Actions urbaines d’« artivistes » qui s’insinuent habilement dans la ville, comme les détournements de panneaux de Clet Abraham 2 ou les facéties bourrées de sens des Québecois de l’Atsa 3, le travail du Takticollectif de Toulouse 4 et bien d’autres acteurs essentiels. Reliés, comme disait Gilles Deleuze, par des rhizomes, ils déplacent insensiblement une relation au geste artistique corrompue par les notions de production et de spectacle, pour la plonger dans le flux mouvant de nos vies collectives. Une poussière lumineuse de pensées et d’actions – cousines des lucioles dont parle Pier Paolo Pasolini 5–, réfractaires aux pouvoirs politiques et marchands, qui travaille, discrètement mais en profondeur, notre « civilisation ». Ce que Marie-José Mondzain appelle des saxifrages. Car elles ne payent pas de mine, préservent une innocence dont elles savent le prix, mais fendent la pierre et le béton.

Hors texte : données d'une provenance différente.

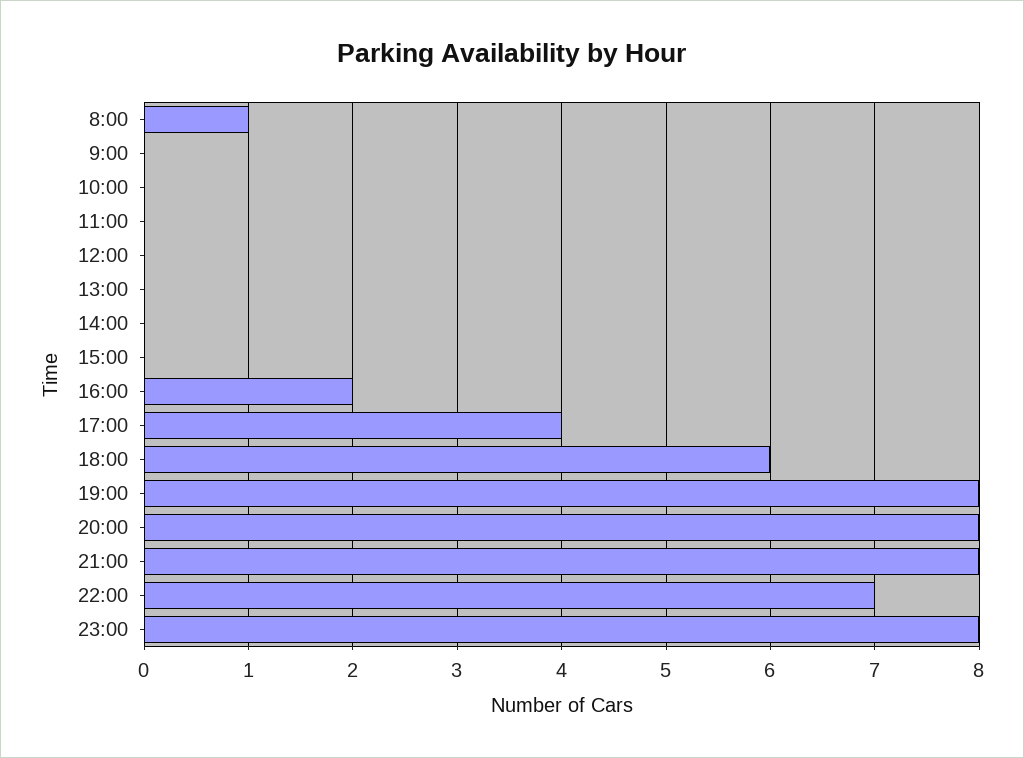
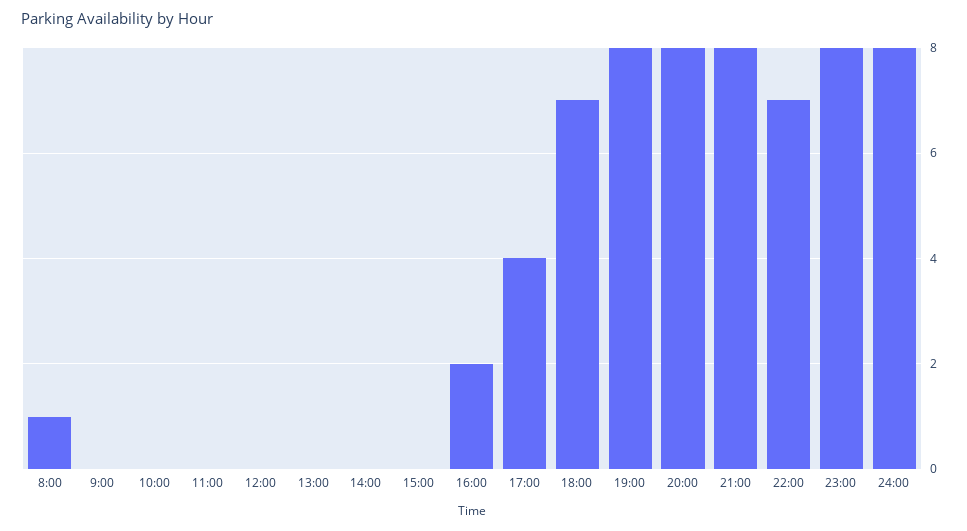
18:00: 6 -> 7
24:00: none -> 8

Doit-on parler ici d’une avant-garde ? Ou s’agit-il plutôt d’un vaste et profond mouvement de résistance à la déshumanisation qui, poursuivant souterrainement l’œuvre initiale de Dada et celle d’Artaud, ne veut plus seulement parler d’art, mais bel et bien de vie dans son ensemble, en un temps où la guerre, pour être diffuse, n’en est que plus redoutablement destructrice ?
Nicolas Roméas
1. Auteur notamment du visionnaire Soulèvement de la jeunesse en 1949, dix-neuf ans avant mai 68.
2. Lire notre numéro 94.
3. Action terroriste socialement acceptable : étonnant groupe d’artistes québécois qui travaillent sur fond d’engagement politique, de dérision et de détournements divers et variés, fondé et emmené par Pierre Allard et Annie Roy. www.atsa.qc.ca
4. Groupe d’artistes toulousains très talentueux et engagés animé par Salah Amokrane et Tayeb Cherfi qui organise notamment, dans divers lieux de France, une série de manifestations intitulées « origines contrôlées ». www.tactikollectif.org
5. Pier Paolo Pasolini, Écrits corsaires (1976), Paris, Flammarion, 2009.